I wonder whether you see how very very appealing the ability to run around drinking and shouting and wear daft clothes - the freedom to let yourself do your own thing even if it involves making mistakes - can come across to people struggling with a cocoon of paralysing terror at the thought of doing... anything at all, really.

I see it now. I didn't see it then.

I was visibly studious at school until I realised that it was a fast-track to being bullied. Thereafter I played the Fool, and wore weird clothes, but studied a little more quietly. I was given a kind of grudging respect for the ways I dressed -- ways that nobody else would want to dress. "Why do you always wear such weird stuff?" they'd say, sneering slightly enviously.

I didn't feel as though I was "doing my own thing", though. I felt as though I was creating a caricature of myself. Now I don't usually show people my teenage poetry because it's more or less unmitigated angstbollocks, but still, it serves as a record of my state of mind; this is one I wrote when I was, oh, I dunno, probably about 14:

Cartoon teenager I HATE YOU
With your lifeless slogans
and your spineless protests,
pretty posters
all the right music
soundtracks each new cliché,
I HATE YOU
A deeper hate than all your
carefully choreographed arguments,
your petty rebellions
can ever show;
your technicolour language says
I HATE YOU
pencilled in, in the speech-bubbles
poised by your two-dimensional face,
badly-drawn,
primary-coloured -
you're just not funny anymore
I HATE YOU
with your well-groomed angst,
your profound pretensions,
your life reduced to
statements in nailvarnish
and eloquent boots and hats
I HATE YOU
I can't look at you anymore
Cartoon teenager,
joke's over.
I'm the artist, I'm gonna
smash the mirror, rub you out.


At university I had the freedom to do exciting things like DRINK and STAY UP LATE and be utterly overwhelmed by the realisation that there really were other non-heterosexual human beings in the world. Not to mention the possibly more useful freedom to utter polysyllabic words in public without ridicule. To talk to people -- actual people of my own age, not teachers! -- about T. S. Eliot and Samuel Beckett; to talk to people other than my dad about the relative merits of the Beatles and Pink Floyd. To go to a REAL INDIE CLUB, to wear multicoloured tights and not be called queer for liking Tori Amos (or 'sad' for liking The Cure). To have sex without having to pretend not to be having sex.

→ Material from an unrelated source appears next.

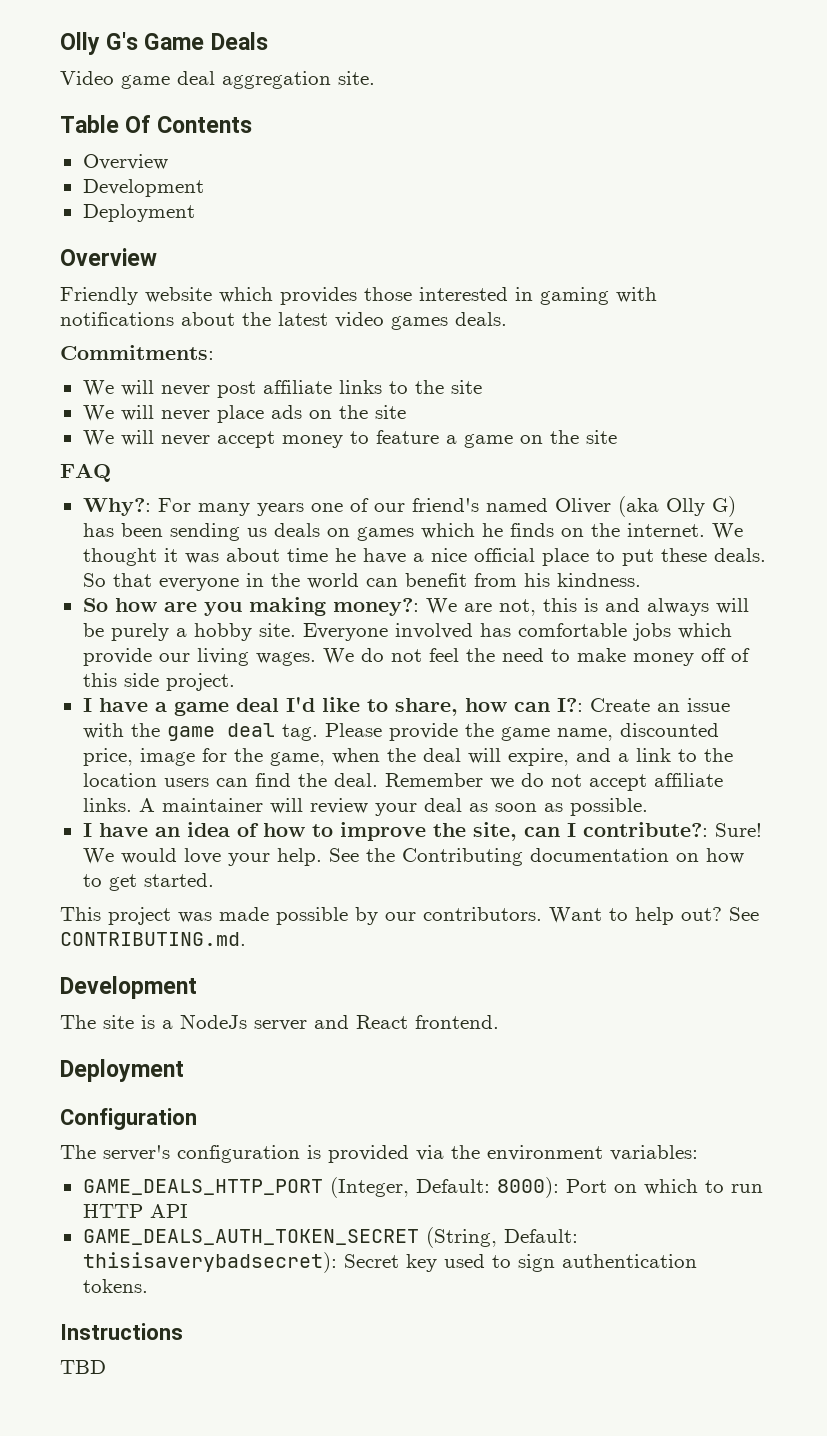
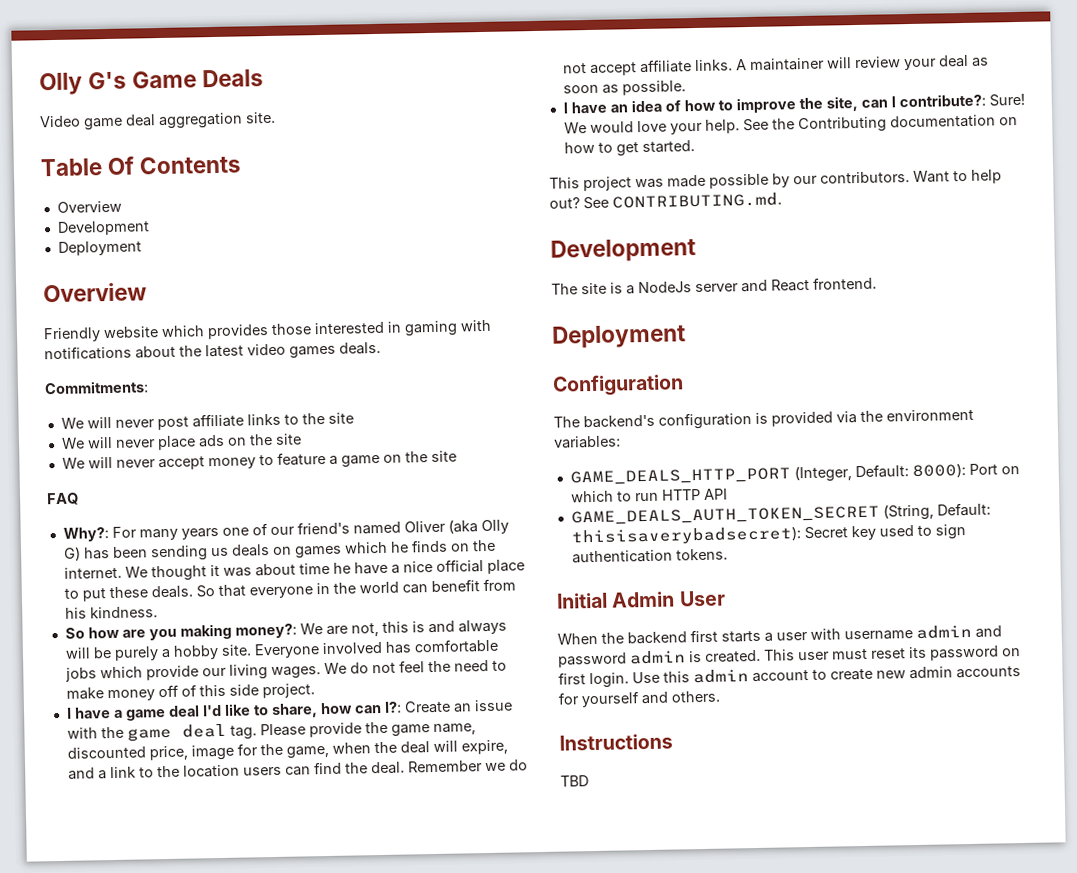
- The server's configuration is provided via the environment variables:
+ The backend's configuration is provided via the environment variables:
+ Initial Admin User
+ When the backend first starts a user with username admin and password admin is created. This user must reset its password on first login. Use this admin account to create new admin accounts for yourself and others.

In other words, to turn into a cartoon student.

I had all these freedoms, and I used them because they were there and they'd never been there before. I was bowled over by the fact that I could go out, and do things, and not have to ask permission. But what I didn't have was any confidence, in my looks or my personality, or -- most of all -- my intelligence. I remember in about second week the only boy in our English set (a boy! a real boy! in lessons! who didn't think it was uncool to study!) asking me to have a look at his essay and see if it was "okay". For a moment I was reassured -- I wasn't the only one with doubts! -- until I saw the essay. He'd done all this complicated structuralist crap, and he'd used words I didn't even know, for god's sake. "Yeah... yeah, that looks great! Wow, I've, er, not taken such a theoretical approach to it myself." Christ. I wanted to cry. I wondered how long it would be before they realised it was all a mistake, and I wasn't up to the standard of the work, and so on. And here was this quiet nerdy boy worrying about his work when he was writing like Terry Eagleton already.

Where's all this going? I don't know. I suspect that at 18 nearly everybody is a seething mass of insecurities, even -- perhaps especially -- the arrogant ones. Was there a point to this? I forget.

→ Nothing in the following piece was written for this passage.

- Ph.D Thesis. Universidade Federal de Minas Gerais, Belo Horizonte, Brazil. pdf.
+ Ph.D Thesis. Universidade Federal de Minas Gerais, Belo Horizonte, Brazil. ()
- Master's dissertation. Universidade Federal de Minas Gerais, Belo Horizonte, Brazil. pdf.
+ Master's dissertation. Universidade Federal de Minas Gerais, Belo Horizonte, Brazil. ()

There are values of "grown-up" I've fought hard against becoming, and others I've had to work on - still am working on - undoing. [ work-related guilt ethics are a large pile of no fun at all. ]

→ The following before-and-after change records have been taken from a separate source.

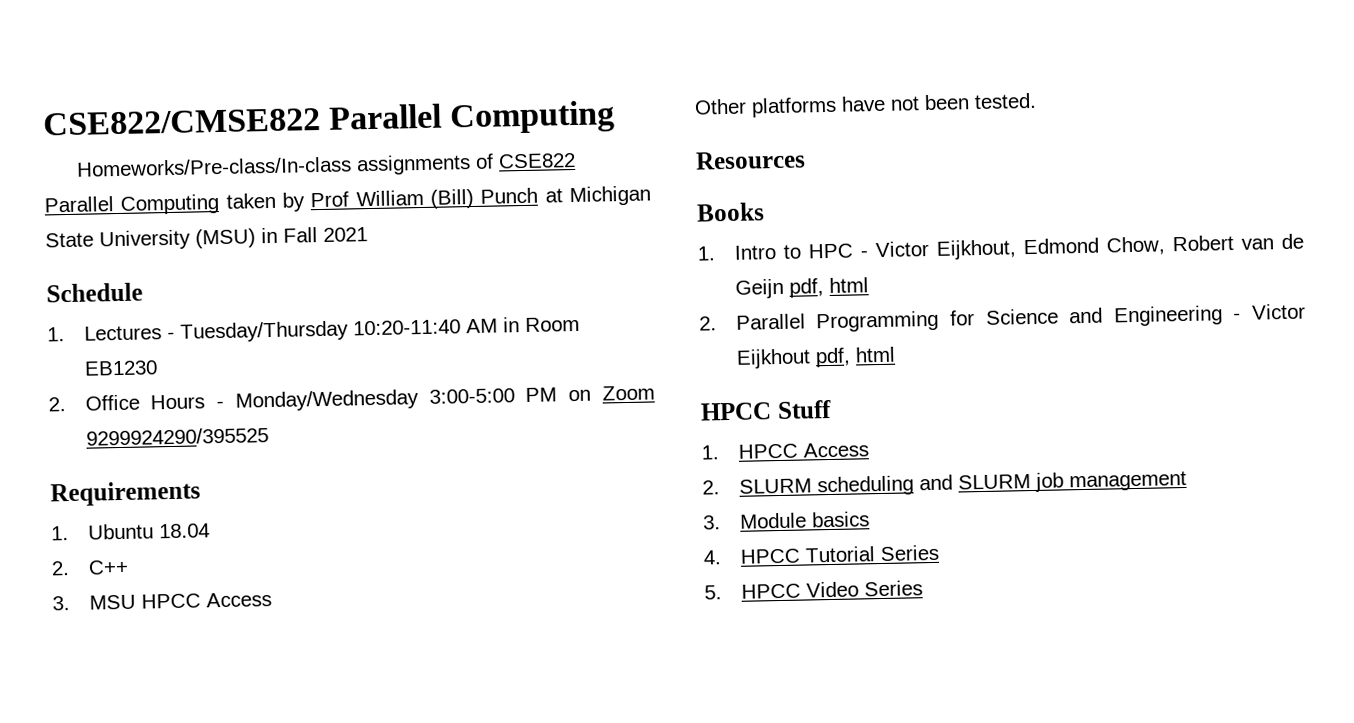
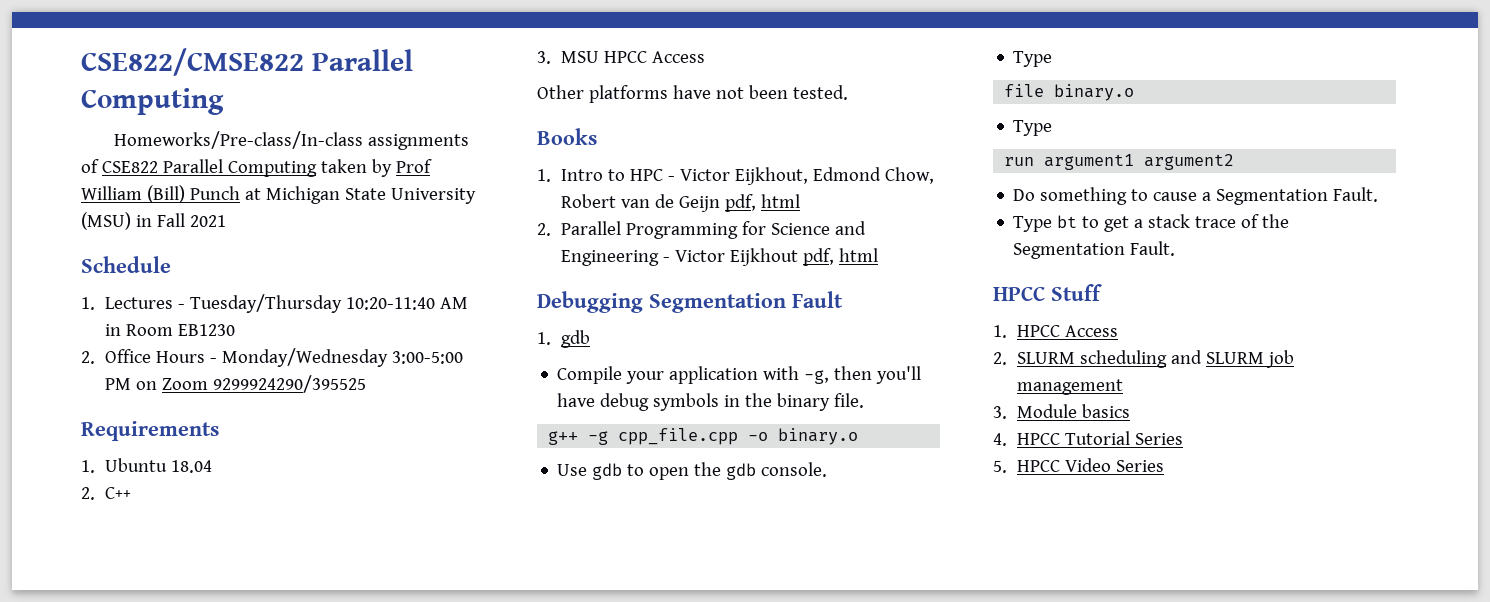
- Resources
+ Debugging Segmentation Fault
+ 1. gdb
+ Compile your application with -g, then you'll have debug symbols in the binary file.
+ g++ -g cpp_file.cpp -o binary.o
+ Use gdb to open the gdb console.
+ Type
+ file binary.o
+ Type
+ run argument1 argument2
+ Do something to cause a Segmentation Fault.
+ Type bt to get a stack trace of the Segmentation Fault.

The grown-up-ness thing, for me, is mostly to do with experience rather than behaviour. I feel as though everybody I know started acquiring experience a long time before I did, and was somehow better at acquiring it. Better at using the opportunities open to them and creating new opportunities. It's little things, like not being able to find my way around without a map, not being able to sound like a real grown-up on the phone, still being pleased with myself for managing to do things like book flights and hotels, things which most people could quite happily do at 16, so they're liable to laugh at me for still even noticing stuff like that. It's like seeing a 26-year-old being excited about managing to tie her shoelaces. Hell, I'm still pleased with myself when I can find my way from A to B without a map, which most other people could do at the age of about 5 -- in plenty of time to be able to walk the 5 miles each way to primary school on their own. But hey, if you're not allowed to cross a road on your own until you're 13, how can you learn to find your way around anywhere?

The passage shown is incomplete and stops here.